Here is a Cosmologist's objection to an argument similar to Ahmed's :
The short answer is that a universe is possible if it is free from contradiction. For a universe specified by its laws, constants and initial conditions, all we need to know is that its mathematical formulation is self-consistent.
* For initial conditions, this is easy – the laws of nature, expressed mathematically, define a space of solutions. Each solution is a possible description of a physical system, differing in their initial conditions.
* For fundamental constants, there is a range of values inside of which the logical consistency of the laws is unaffected. For example, masses make sense from zero to the Planck scale. Negative masses make no sense; masses above the Planck scale need a quantum gravity theory to handle. For all we know, there might not be any such thing as mass above the Planck scale.
* For the laws themselves, we can check mathematical consistency as we would with the laws that (we hope) describe our universe. It’s not trivial, but there is no problem in principle.
If the “underlying necessity” is not logical necessity, then what? Physical necessity? Fine-tuning is about changing the laws of nature i.e. changing what is physically possible and/or necessary. If there is a metalaw standing above the laws of nature as we know them, then fine-tuning asks what properties that law needs to have in order for a universe described by that law to be life-permitting.
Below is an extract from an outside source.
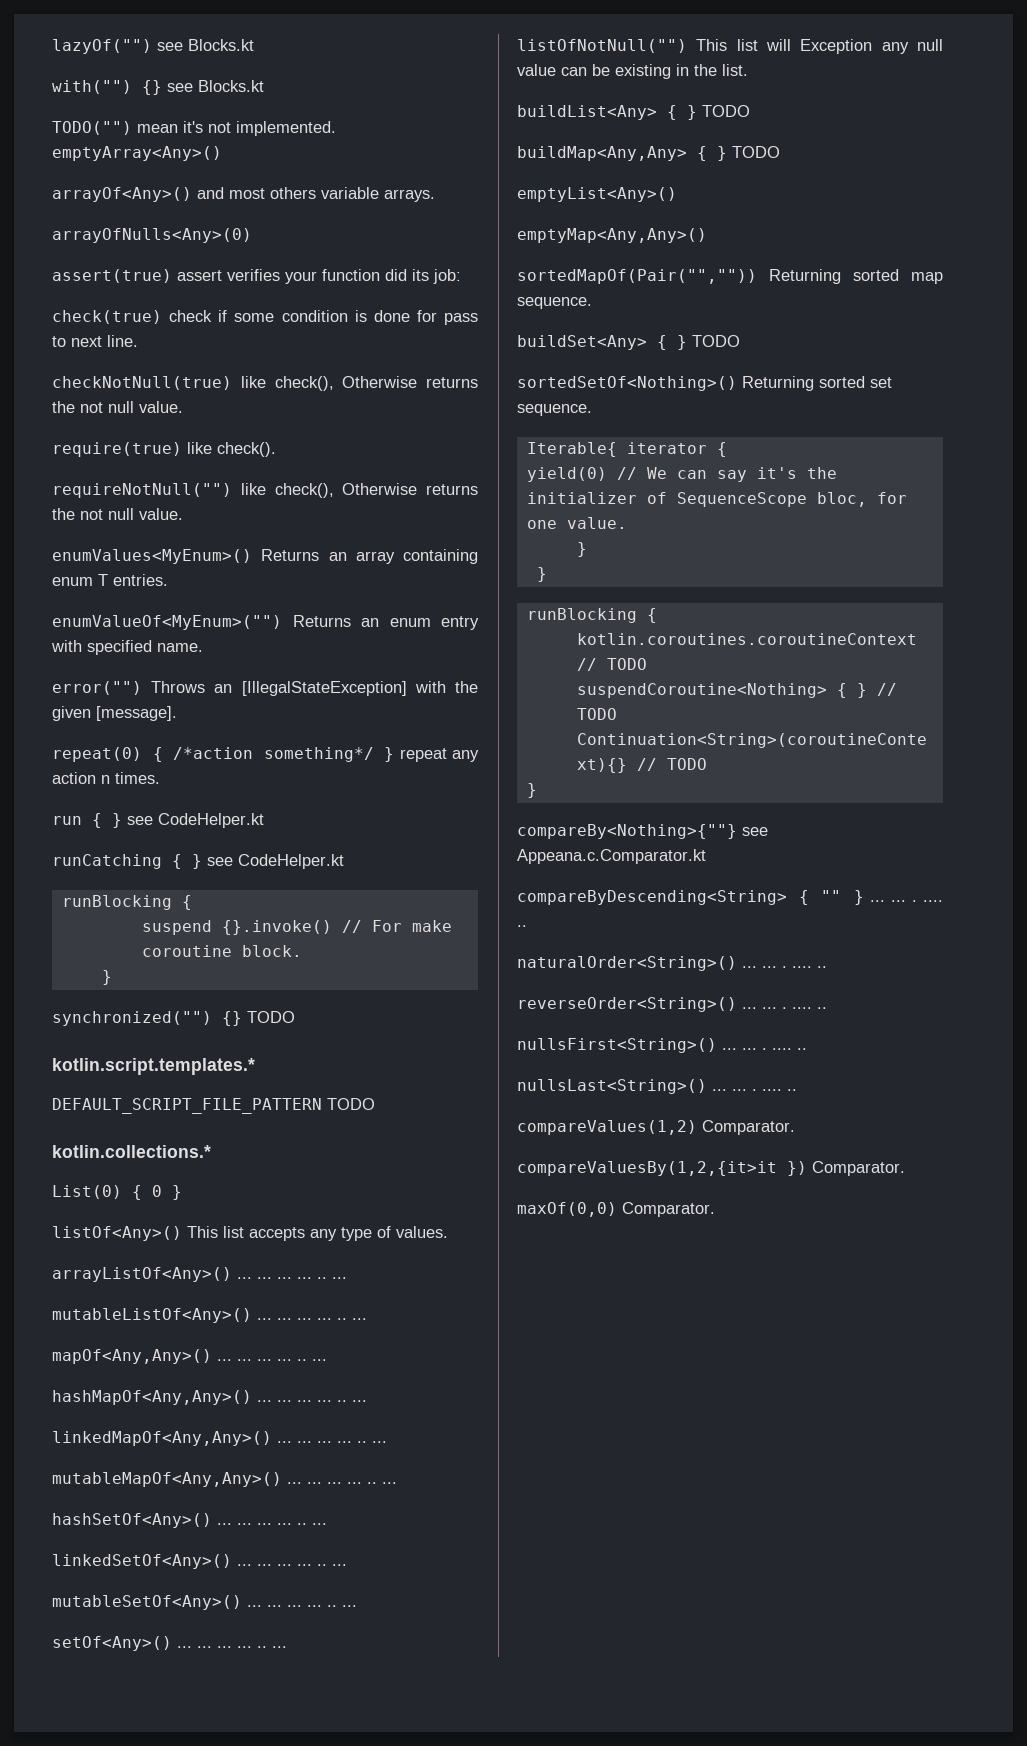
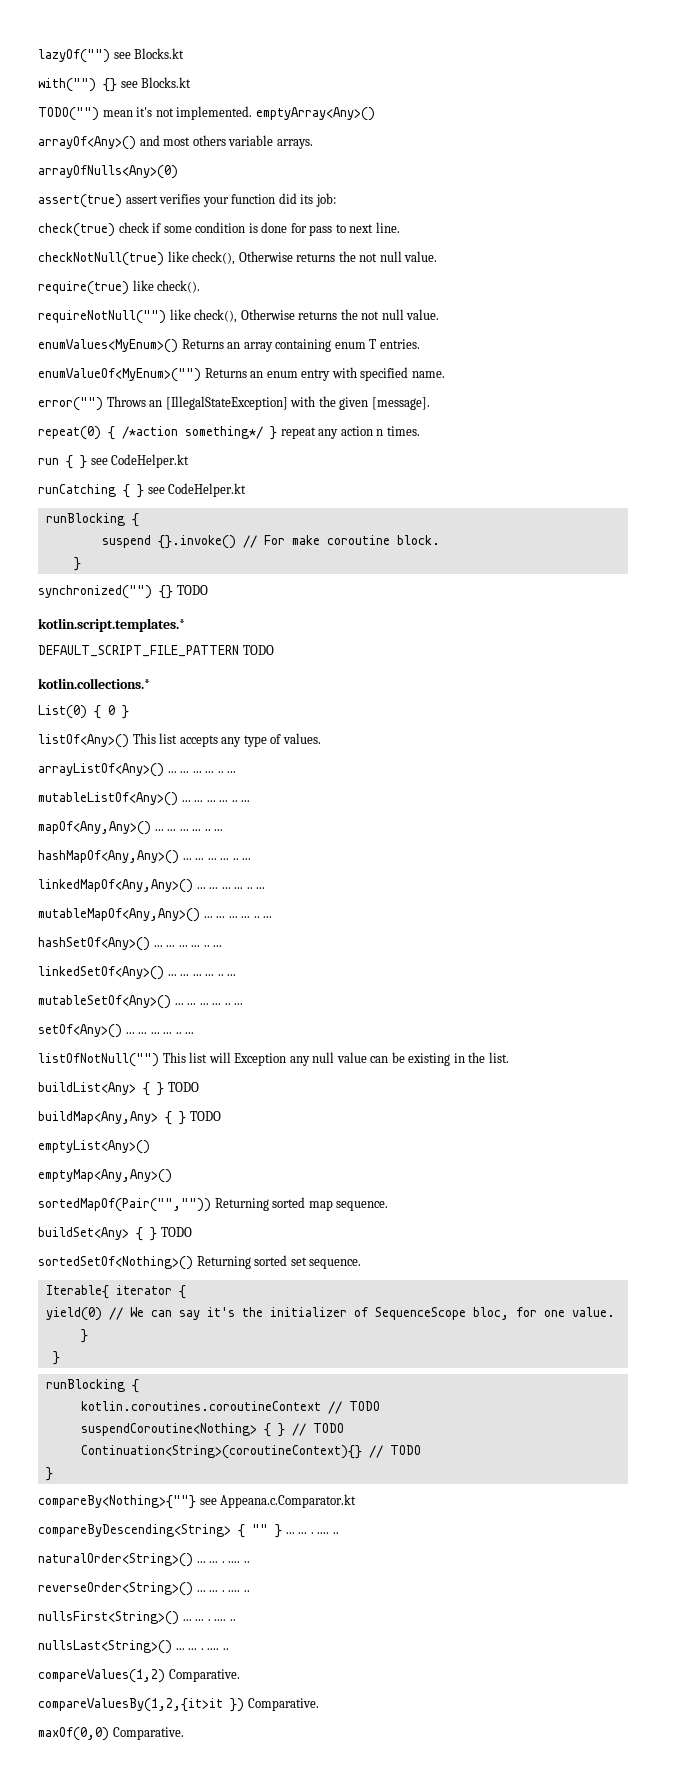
[702,1120,795,1135] Comparator. -> [168,1669,240,1682] Comparative.
[812,1161,905,1176] Comparator. -> [247,1698,319,1711] Comparative.
[622,1202,715,1217] Comparator. -> [112,1727,184,1740] Comparative.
A good example is string theory. Even if string theory contains no free parameters, there are a huge number of solutions characterised by hundreds of parameters. The metalaw exchanges constants for initial conditions. We still have a parameter space to explore and a life-permitting range to identify.
As for London/Global/Whateverthefuck Dawah Movement, it's good to see that Hamza has moved onto confirmation arguments but I'm not sure if he realises that the confirmation fine tuning argument is also flawed. The primary reason is that the principle of confirmation that he invokes is question begging.
Tl;dr: Muslim apologists are still years behind their Christian counterparts.